» PROBLEM DETAILS: Below are records that should be duplicated exactly, with no image retained.

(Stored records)

········

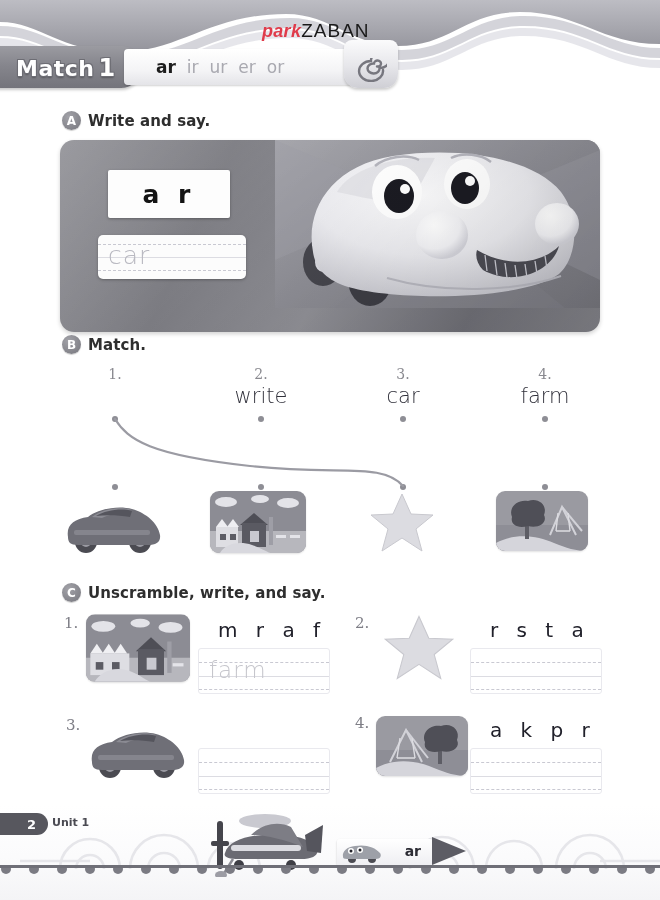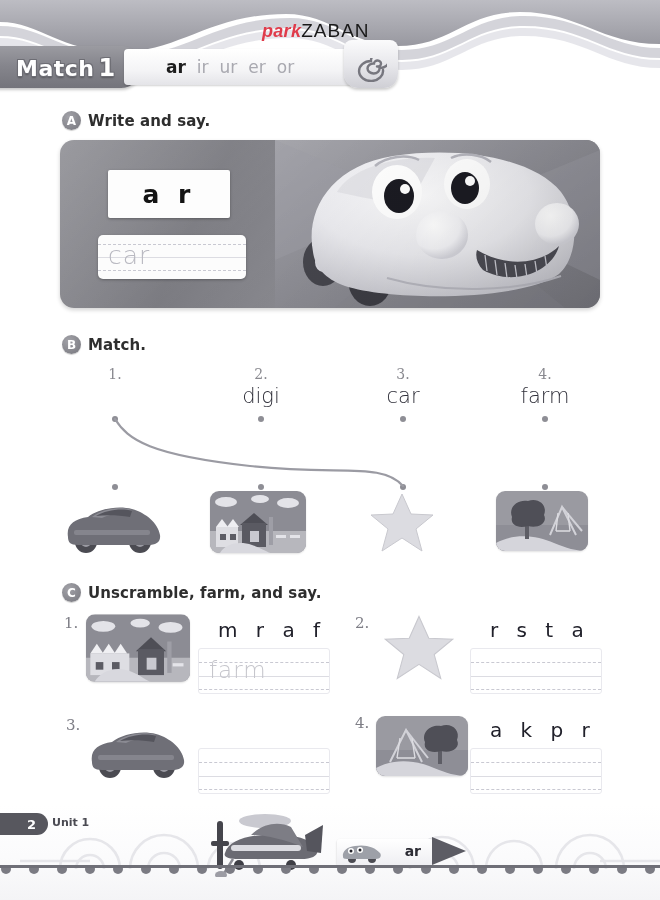--- a/index.html
+++ b/index.html
@@ -39,21 +39,21 @@
   }
   .unit-badge-text .num{font-size:24px;margin-left:4px;}
 
   .phonics-tab{
     position:absolute;left:124px;top:49px;width:240px;height:36px;
     background:linear-gradient(180deg,#ffffff 0%,#f4f4f6 60%,#e4e4e8 100%);
     border-radius:4px 4px 4px 4px;
     box-shadow:0 1px 2px rgba(0,0,0,.18);
   }
   .phonics-list{
-    position:absolute;left:42px;top:8px;
+    position:absolute;left:32px;top:8px;
     font-size:17px;white-space:nowrap;
     font-family:"DejaVu Sans", sans-serif;
   }
   .phonics-list span{margin-right:11px;color:#a9a9b0;}
   .phonics-list span.active{color:#1d1d1d;font-weight:bold;}
 
   .tab-knob{
     position:absolute;left:344px;top:40px;width:54px;height:48px;
     background:linear-gradient(180deg,#fbfbfc 0%,#e6e6ea 55%,#cfcfd5 100%);
     border-radius:8px 8px 14px 14px;
@@ -71,21 +71,21 @@
     font-family:"DejaVu Sans", sans-serif;
     box-shadow:0 1px 1px rgba(0,0,0,.2);
   }
   .sec-title{
     font-size:15px;font-weight:bold;color:#2e2e2e;
     font-family:"DejaVu Sans", sans-serif;letter-spacing:.1px;white-space:nowrap;text-align:right;
   }
 
   
   .panelA{
-    position:absolute;left:60px;top:140px;width:540px;height:168px;
+    position:absolute;left:60px;top:140px;width:540px;height:192px;
     border-radius:14px;overflow:hidden;
     background:linear-gradient(115deg,#8a8a90 0%,#7a7a80 28%,#8e8e94 52%,#6f6f76 78%,#84848a 100%);
     box-shadow:0 2px 4px rgba(0,0,0,.18);
   }
   .panelA .sheen{position:absolute;inset:0;
     background:linear-gradient(135deg,rgba(255,255,255,.14) 0%,rgba(255,255,255,0) 40%,rgba(0,0,0,.10) 100%);}
   .sound-card{
     position:absolute;left:48px;top:30px;width:122px;height:48px;
     background:#fdfdfd;border-radius:2px;
     display:flex;align-items:center;justify-content:center;
@@ -279,21 +279,21 @@
     <div class="sec-title">Match.</div>
   </div>
 
   <div class="bword" style="left:60px;top:366px;">
     <div class="bnum">1.</div>
   </div>
   <div class="dot" style="left:112px;top:416px;"></div>
 
   <div class="bword" style="left:206px;top:366px;">
     <div class="bnum">2.</div>
-    <div class="blabel">digi</div>
+    <div class="blabel">write</div>
   </div>
   <div class="dot" style="left:258px;top:416px;"></div>
 
   <div class="bword" style="left:348px;top:366px;">
     <div class="bnum">3.</div>
     <div class="blabel">car</div>
   </div>
   <div class="dot" style="left:400px;top:416px;"></div>
 
   <div class="bword" style="left:490px;top:366px;">
@@ -367,21 +367,21 @@
       <line x1="72" y1="22" x2="74" y2="40" stroke="#dcdce1" stroke-width="1.4"></line>
       <line x1="60" y1="40" x2="74" y2="40" stroke="#dcdce1" stroke-width="1.6"></line>
 
       <rect x="29" y="32" width="4" height="16" fill="#5d5d65"></rect>
       <path d="M16,26 C12,16 22,8 32,10 C42,6 52,14 48,24 C52,32 42,38 32,35 C22,38 14,34 16,26 Z" fill="#4f4f57"></path>
     </svg>
   </div>
 
   <div class="sec-head" style="left:62px;top:583px;">
     <div class="sec-badge">C</div>
-    <div class="sec-title">Unscramble, farm, and say.</div>
+    <div class="sec-title">Unscramble, write, and say.</div>
   </div>
 
   <div class="cnum" style="left:64px;top:614px;">1.</div>
   <div class="picbox" style="left:86px;top:614px;width:104px;height:68px;">
     <svg width="104" height="68" viewBox="0 0 96 62">
       <rect width="96" height="62" fill="#8c8c94"></rect>
       <rect y="40" width="96" height="22" fill="#b7b7bd"></rect>
       <ellipse cx="16" cy="11" rx="11" ry="5" fill="#e3e3e8"></ellipse>
       <ellipse cx="50" cy="8" rx="9" ry="4" fill="#e3e3e8"></ellipse>
       <ellipse cx="78" cy="12" rx="11" ry="5" fill="#e3e3e8"></ellipse>

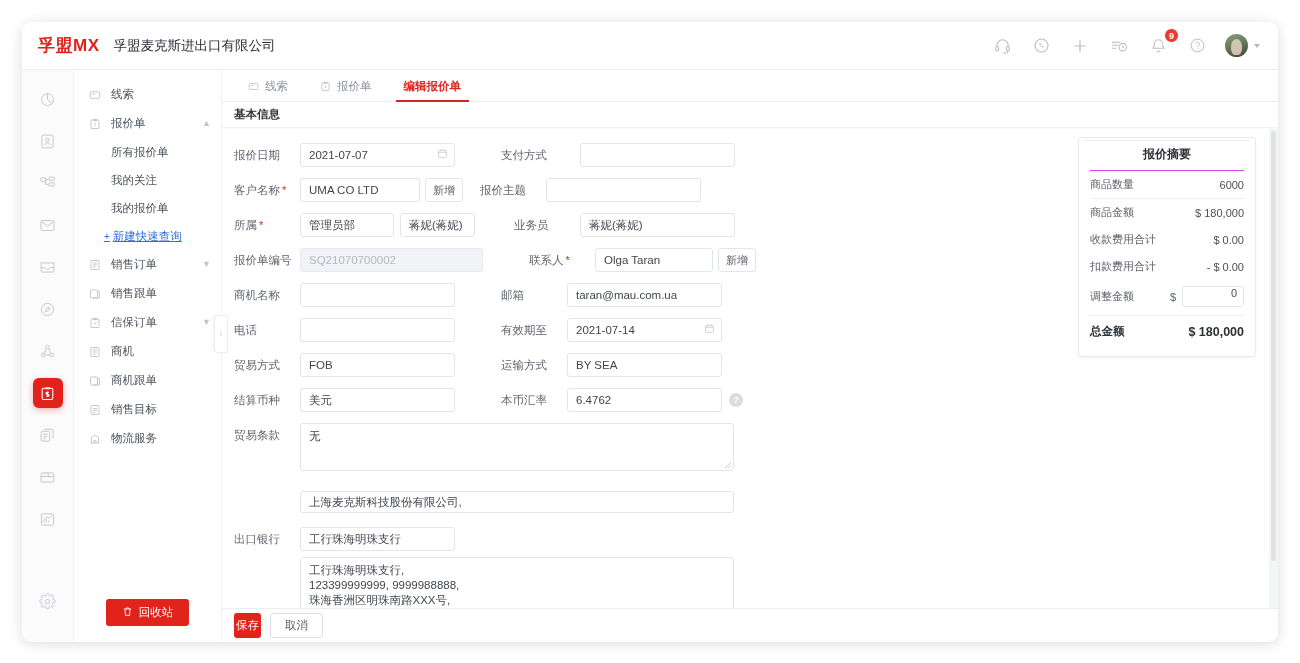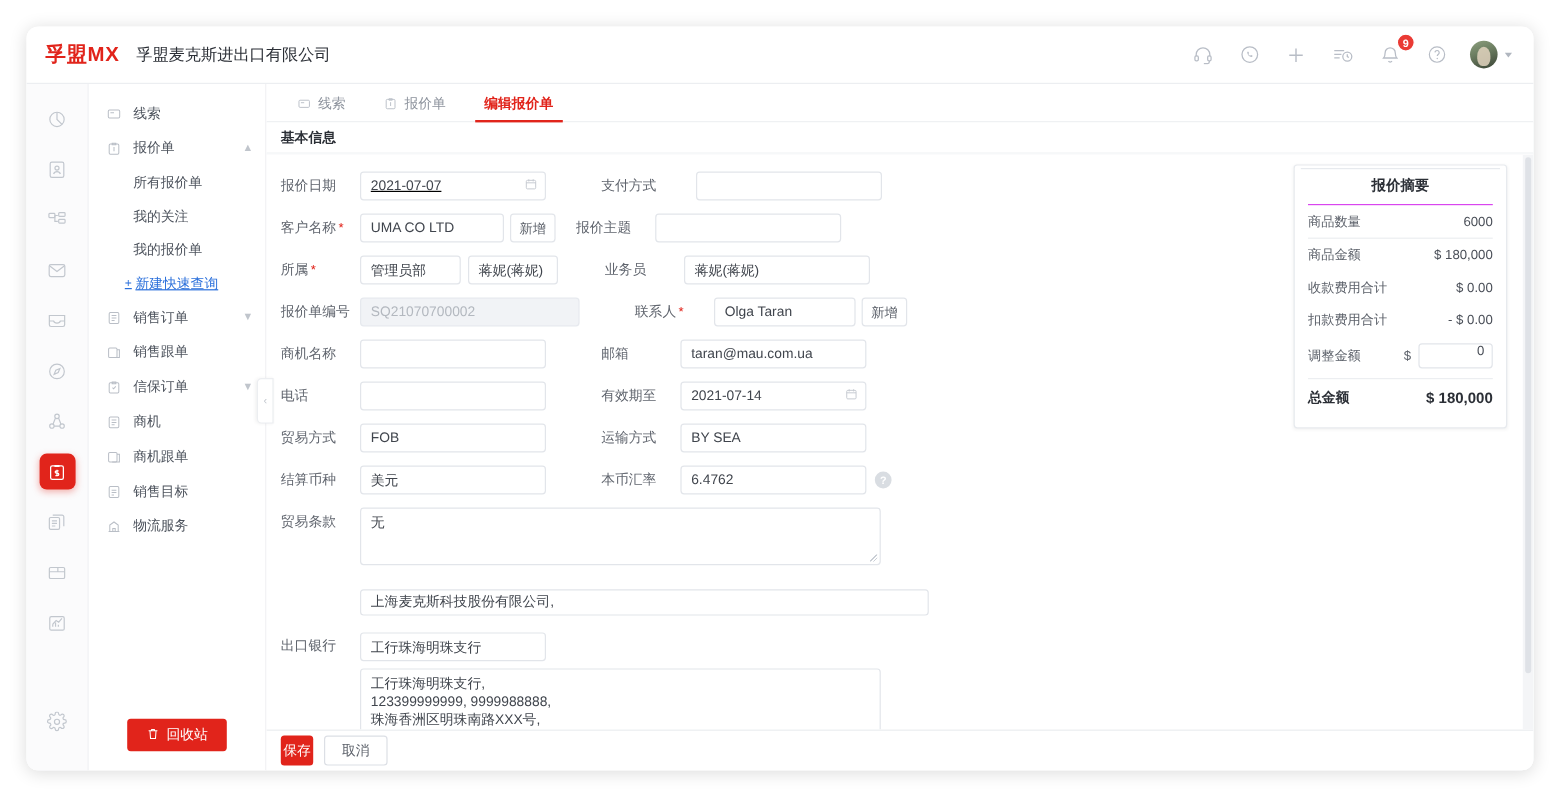--- a/index.html
+++ b/index.html
@@ -751,21 +751,21 @@
       </div>
 
       <div class="section-title">基本信息</div>
 
       <div class="scroll-area">
         <div class="form">
 
           <div class="frow">
             <div class="fcell">
               <div class="flabel">报价日期</div>
-              <div class="fctl" style="width:155px;text-decoration:underline;">
+              <div class="fctl" style="width:155px;">
                 <div class="inp">2021-07-07</div>
                 <span class="cal-ico">
                   <svg width="11" height="11" viewBox="0 0 24 24" fill="none" stroke="currentColor" stroke-width="1.8">
                     <rect x="3.5" y="5" width="17" height="15.5" rx="2"></rect>
                         <path d="M3.5 9.5h17M8 3v4M16 3v4"></path>
                   </svg>
                 </span>
               </div>
             </div>
             <div class="fcell" style="margin-left:34px;gap:13px;">
@@ -792,21 +792,21 @@
                 <div class="inp"></div>
               </div>
             </div>
           </div>
 
           <div class="frow">
             <div class="fcell">
               <div class="flabel">
                 <span>所属</span><span class="req">*</span>
               </div>
-              <div class="fctl" style="width:84px;text-align:right;">
+              <div class="fctl" style="width:94px;text-align:right;">
                 <div class="sel">管理员部</div>
               </div>
               <div class="fctl" style="width:75px; margin-left:6px;">
                 <div class="sel">蒋妮(蒋妮)</div>
               </div>
             </div>
             <div class="fcell" style="margin-left:27px;">
               <div class="flabel">业务员</div>
               <div class="fctl" style="width:155px;">
                 <div class="sel">蒋妮(蒋妮)</div>
@@ -903,21 +903,21 @@
             <div class="fcell">
               <div class="flabel">贸易条款</div>
               <div class="ta resizer" style="width:434px; height:48px;">无</div>
             </div>
           </div>
 
           <div class="frow" style="margin-top:14px;">
             <div class="fcell" style="flex-direction:column;">
               <div style="display:flex;margin-top:6px;">
                 <div style="width:78px;flex:0 0 78px;"></div>
-                <div class="ta" style="width:474px; height:22px; padding-top:3px;">上海麦克斯科技股份有限公司,</div>
+                <div class="ta" style="width:434px; height:22px; padding-top:3px;">上海麦克斯科技股份有限公司,</div>
               </div>
             </div>
           </div>
 
           <div class="frow" style="margin-top:14px;">
             <div class="fcell" style="flex-direction:column;">
               <div style="display:flex;align-items:flex-start;">
                 <div class="flabel">出口银行</div>
                 <div class="fctl" style="width:155px;">
                   <div class="sel">工行珠海明珠支行</div>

········

» OUTPUT:
--- a/index.html
+++ b/index.html
@@ -39,21 +39,21 @@
   }
   .unit-badge-text .num{font-size:24px;margin-left:4px;}
 
   .phonics-tab{
     position:absolute;left:124px;top:49px;width:240px;height:36px;
     background:linear-gradient(180deg,#ffffff 0%,#f4f4f6 60%,#e4e4e8 100%);
     border-radius:4px 4px 4px 4px;
     box-shadow:0 1px 2px rgba(0,0,0,.18);
   }
   .phonics-list{
-    position:absolute;left:42px;top:8px;
+    position:absolute;left:32px;top:8px;
     font-size:17px;white-space:nowrap;
     font-family:"DejaVu Sans", sans-serif;
   }
   .phonics-list span{margin-right:11px;color:#a9a9b0;}
   .phonics-list span.active{color:#1d1d1d;font-weight:bold;}
 
   .tab-knob{
     position:absolute;left:344px;top:40px;width:54px;height:48px;
     background:linear-gradient(180deg,#fbfbfc 0%,#e6e6ea 55%,#cfcfd5 100%);
     border-radius:8px 8px 14px 14px;
@@ -71,21 +71,21 @@
     font-family:"DejaVu Sans", sans-serif;
     box-shadow:0 1px 1px rgba(0,0,0,.2);
   }
   .sec-title{
     font-size:15px;font-weight:bold;color:#2e2e2e;
     font-family:"DejaVu Sans", sans-serif;letter-spacing:.1px;white-space:nowrap;text-align:right;
   }
 
   
   .panelA{
-    position:absolute;left:60px;top:140px;width:540px;height:168px;
+    position:absolute;left:60px;top:140px;width:540px;height:192px;
     border-radius:14px;overflow:hidden;
     background:linear-gradient(115deg,#8a8a90 0%,#7a7a80 28%,#8e8e94 52%,#6f6f76 78%,#84848a 100%);
     box-shadow:0 2px 4px rgba(0,0,0,.18);
   }
   .panelA .sheen{position:absolute;inset:0;
     background:linear-gradient(135deg,rgba(255,255,255,.14) 0%,rgba(255,255,255,0) 40%,rgba(0,0,0,.10) 100%);}
   .sound-card{
     position:absolute;left:48px;top:30px;width:122px;height:48px;
     background:#fdfdfd;border-radius:2px;
     display:flex;align-items:center;justify-content:center;
@@ -279,21 +279,21 @@
     <div class="sec-title">Match.</div>
   </div>
 
   <div class="bword" style="left:60px;top:366px;">
     <div class="bnum">1.</div>
   </div>
   <div class="dot" style="left:112px;top:416px;"></div>
 
   <div class="bword" style="left:206px;top:366px;">
     <div class="bnum">2.</div>
-    <div class="blabel">digi</div>
+    <div class="blabel">write</div>
   </div>
   <div class="dot" style="left:258px;top:416px;"></div>
 
   <div class="bword" style="left:348px;top:366px;">
     <div class="bnum">3.</div>
     <div class="blabel">car</div>
   </div>
   <div class="dot" style="left:400px;top:416px;"></div>
 
   <div class="bword" style="left:490px;top:366px;">
@@ -367,21 +367,21 @@
       <line x1="72" y1="22" x2="74" y2="40" stroke="#dcdce1" stroke-width="1.4"></line>
       <line x1="60" y1="40" x2="74" y2="40" stroke="#dcdce1" stroke-width="1.6"></line>
 
       <rect x="29" y="32" width="4" height="16" fill="#5d5d65"></rect>
       <path d="M16,26 C12,16 22,8 32,10 C42,6 52,14 48,24 C52,32 42,38 32,35 C22,38 14,34 16,26 Z" fill="#4f4f57"></path>
     </svg>
   </div>
 
   <div class="sec-head" style="left:62px;top:583px;">
     <div class="sec-badge">C</div>
-    <div class="sec-title">Unscramble, farm, and say.</div>
+    <div class="sec-title">Unscramble, write, and say.</div>
   </div>
 
   <div class="cnum" style="left:64px;top:614px;">1.</div>
   <div class="picbox" style="left:86px;top:614px;width:104px;height:68px;">
     <svg width="104" height="68" viewBox="0 0 96 62">
       <rect width="96" height="62" fill="#8c8c94"></rect>
       <rect y="40" width="96" height="22" fill="#b7b7bd"></rect>
       <ellipse cx="16" cy="11" rx="11" ry="5" fill="#e3e3e8"></ellipse>
       <ellipse cx="50" cy="8" rx="9" ry="4" fill="#e3e3e8"></ellipse>
       <ellipse cx="78" cy="12" rx="11" ry="5" fill="#e3e3e8"></ellipse>

--- a/index.html
+++ b/index.html
@@ -751,21 +751,21 @@
       </div>
 
       <div class="section-title">基本信息</div>
 
       <div class="scroll-area">
         <div class="form">
 
           <div class="frow">
             <div class="fcell">
               <div class="flabel">报价日期</div>
-              <div class="fctl" style="width:155px;text-decoration:underline;">
+              <div class="fctl" style="width:155px;">
                 <div class="inp">2021-07-07</div>
                 <span class="cal-ico">
                   <svg width="11" height="11" viewBox="0 0 24 24" fill="none" stroke="currentColor" stroke-width="1.8">
                     <rect x="3.5" y="5" width="17" height="15.5" rx="2"></rect>
                         <path d="M3.5 9.5h17M8 3v4M16 3v4"></path>
                   </svg>
                 </span>
               </div>
             </div>
             <div class="fcell" style="margin-left:34px;gap:13px;">
@@ -792,21 +792,21 @@
                 <div class="inp"></div>
               </div>
             </div>
           </div>
 
           <div class="frow">
             <div class="fcell">
               <div class="flabel">
                 <span>所属</span><span class="req">*</span>
               </div>
-              <div class="fctl" style="width:84px;text-align:right;">
+              <div class="fctl" style="width:94px;text-align:right;">
                 <div class="sel">管理员部</div>
               </div>
               <div class="fctl" style="width:75px; margin-left:6px;">
                 <div class="sel">蒋妮(蒋妮)</div>
               </div>
             </div>
             <div class="fcell" style="margin-left:27px;">
               <div class="flabel">业务员</div>
               <div class="fctl" style="width:155px;">
                 <div class="sel">蒋妮(蒋妮)</div>
@@ -903,21 +903,21 @@
             <div class="fcell">
               <div class="flabel">贸易条款</div>
               <div class="ta resizer" style="width:434px; height:48px;">无</div>
             </div>
           </div>
 
           <div class="frow" style="margin-top:14px;">
             <div class="fcell" style="flex-direction:column;">
               <div style="display:flex;margin-top:6px;">
                 <div style="width:78px;flex:0 0 78px;"></div>
-                <div class="ta" style="width:474px; height:22px; padding-top:3px;">上海麦克斯科技股份有限公司,</div>
+                <div class="ta" style="width:434px; height:22px; padding-top:3px;">上海麦克斯科技股份有限公司,</div>
               </div>
             </div>
           </div>
 
           <div class="frow" style="margin-top:14px;">
             <div class="fcell" style="flex-direction:column;">
               <div style="display:flex;align-items:flex-start;">
                 <div class="flabel">出口银行</div>
                 <div class="fctl" style="width:155px;">
                   <div class="sel">工行珠海明珠支行</div>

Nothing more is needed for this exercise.